Ripuh beta mengatasi agar tidak panik. Tapi kepikiran juga bagaimana kalau sampai lemas hingga meninggal.

Kusiapkan beberapa buku. Yang paling atas isinya uang arisan. Hampir 5jt. Lalu buku tabungan&deposito. Perhiasan&surat-suratnya. Dan lain-lain. Semua saya taruh di laci.

Di rumah hanya sama ibu dan Dini. Tetap juga  sholawatan dalam hati. Lalu bikin kopi sambil menikmati setiap tegukanya.

Gak mau berpikir banyak lagi. Pandangan menyapu ke teras rumah mencari posisi emak duduk di mana. Jangan sampai sendirian. Bahaya.

Sesekali ngegodain Dini. "Gantian njagain&nemenin made yang duduknyi di luar sana". Kalau gak mau, wifi di stop. Dia pun menurut sambil manyun-senyum manja.

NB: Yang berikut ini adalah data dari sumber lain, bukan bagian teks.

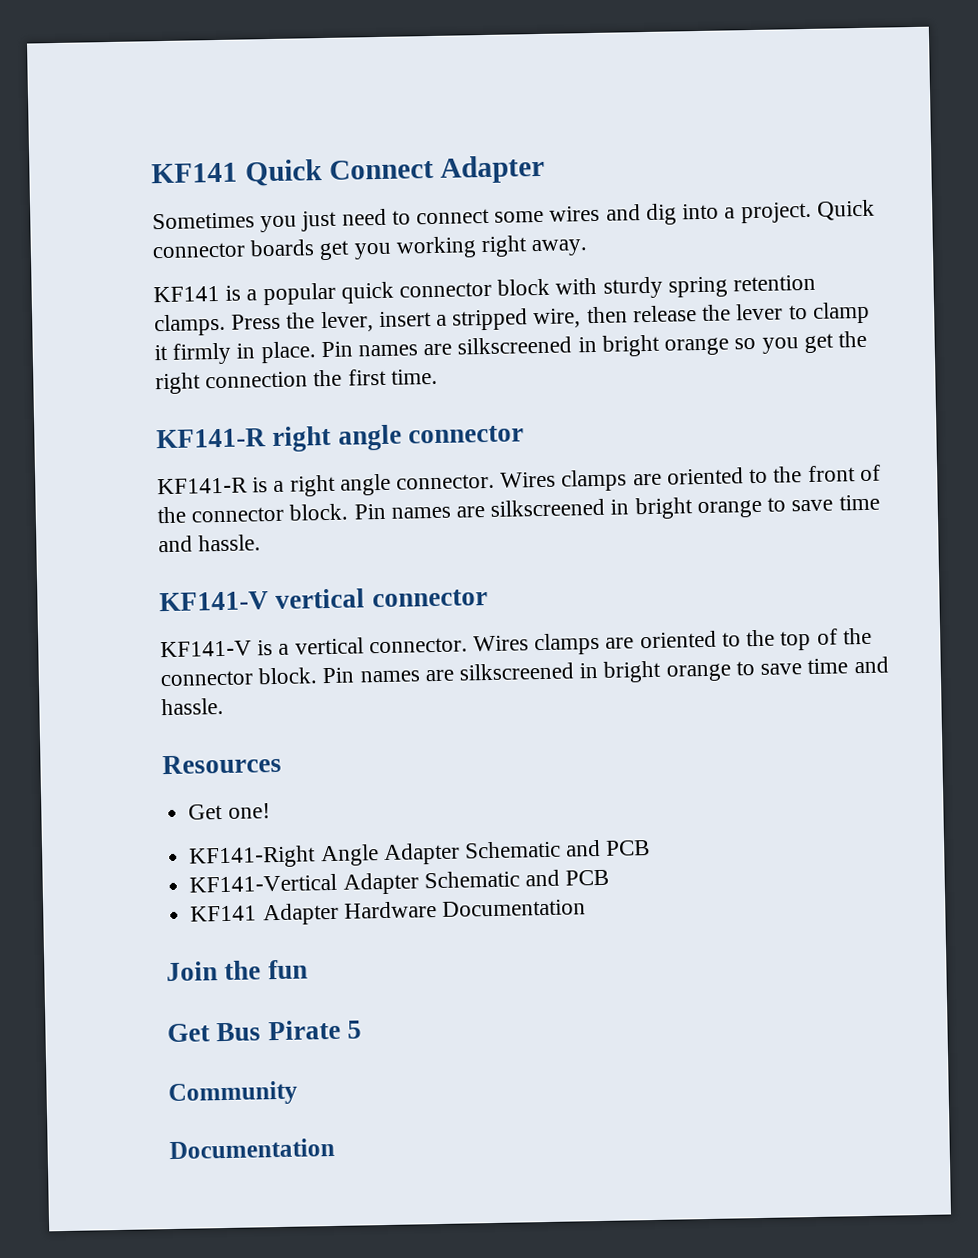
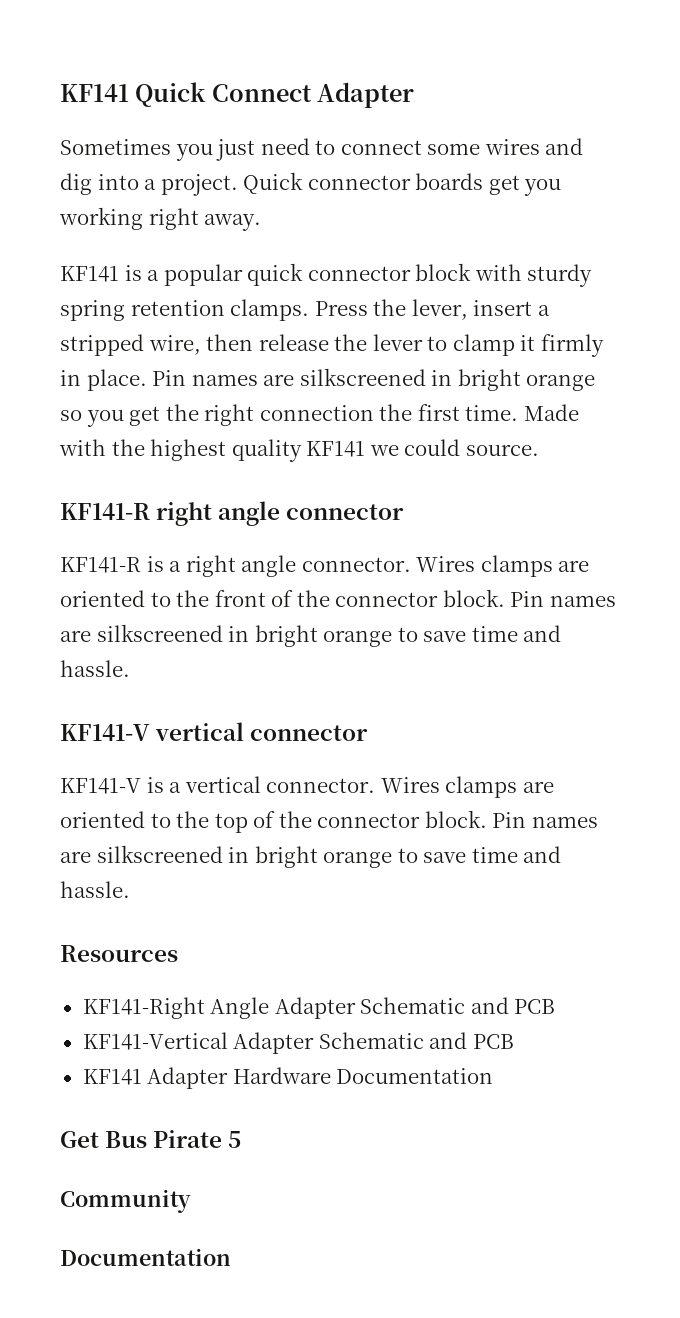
+ Made with the highest quality KF141 we could source.
- Get one!
- Join the fun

Alhamdulillah menjelang magrib ini, mendengar suara adzan, kok mendadak bisa pulih dan normal. Seperti tidak terjadi apa-apa.

Nyruput kopi. Lalu ke musola. Berjamaah.

Mungkin di situ juga saya terkena.

***

Seorang dokter juga "protes". Ia lagi memperdalam spesialis jantung di UGM.

Namanya: Jagadito.

Protesnya halus: kirim berita.

Isinya: 521 dokter resident terjangkit Covid-19.

Omicron begitu cepat menyebar: sudah melewati angka 46.000/hari Rabu lalu.

Sedikit lagi sudah mencapai target perkiraan Juli: 60.000. Padahal ini baru saja Imlek. Belum lagi perayaan cap go meh: 15 Februari 2022.